Defining organisational & corporate culture
Defining your culture can benefit your employees and business objectives, find out more here
Defining your organisational & corporate culture is an important step in engaging your employees with your organisation's objectives. A businesses' organisational and corporate culture will both describe and govern the way employees think and behave. Whilst a culture can be left to develop naturally over time, it is much better to take steps to pre-determine a positive and beneficial one. If your culture can be distilled into a few words or sentences, this makes it easier to understand and communicate.
Here are our key steps for defining your organisational and corporate culture -
Your organisation's culture, values and personality begin with your brand identity. If you are dissatisfied with the culture, think about whether there are any different tools, symbols or stories that could be re-appropriated and re-packaged as part of your logo or in your mission statement, for example.
It is important that your ideal organisational and corporate culture be accessible and appropriate to your employees (not lofty and unattainable or unrealistic). This should be specific to your organisation and industry. A PR agency will differ from food packaging factory, for example.
Consider whether there is a sufficient link between corporate culture and team culture. Does the latter reflect the former? If not, why not? What is missing? As a manager, you should think about ways to increase corporate awareness and employee engagement according to the values of your organisation. Management should lead by example in terms of office culture.
Your Human Resources department is critical in helping to define and communicate your organisational and corporate culture.
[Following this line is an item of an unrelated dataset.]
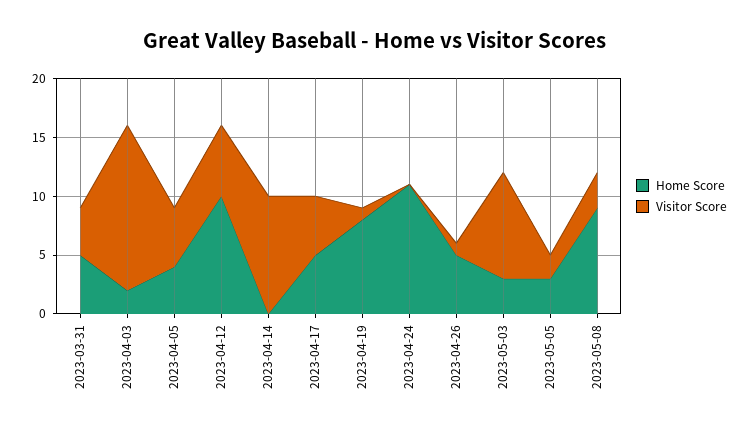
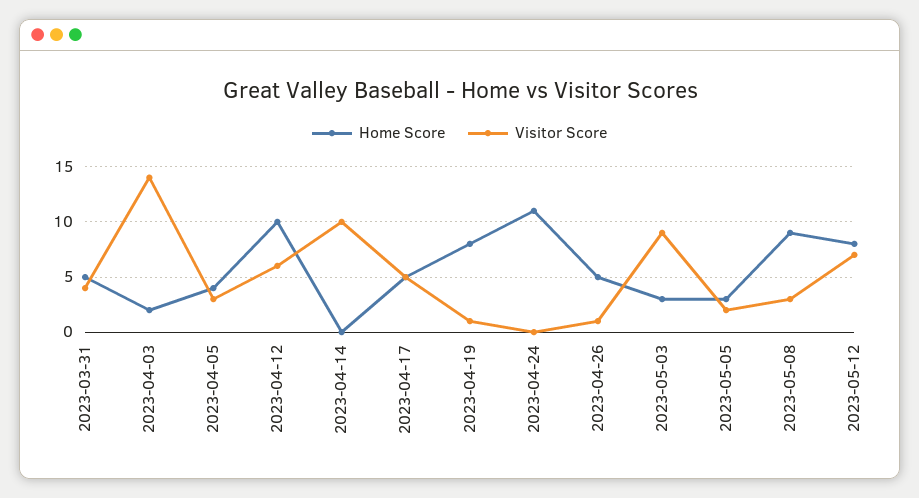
Visitor Score, 2023-04-05: 5 -> 3
Home Score, 2023-05-12: none -> 8
Visitor Score, 2023-05-12: none -> 7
That is because corporate culture has become a significant differentiator in attracting and retaining talent. It is HR's responsibility to bring in talent who best fit the organisation's desired culture.
In order to retain talent HR can also provide a continual and open feedback loop between managers and employees, ensuring a harmonious relationship. For example, HR can help resolve workplace issues or drive managers to engage more where employees are dissatisfied, or make them aware of negative behaviours that are affecting the organisation, and influence leadership to steer the culture back in the right direction.
Appraisals can provide good opportunities to ascertain whether a desired culture is being cultivated, or whether certain issues are undermining it, allowing management to address these issues with a change management or employee engagement programme.
Compensation and Incentives
A positive corporate culture is often reflected in a fair workplace, where staff are competitively compensated for their work. Offering other benefits, such as healthcare, can also contribute to this. HR should also be involved in reward strategies, outside of just salary and benefits schemes. See our article on compensation and benefits for more information. For example, by creating a company award to be given to exceptional employees who embody the organisation's values and contribute to the culture you want to nurture. This can be a great way to positively reinforce the behaviours that you wish to associate with your company.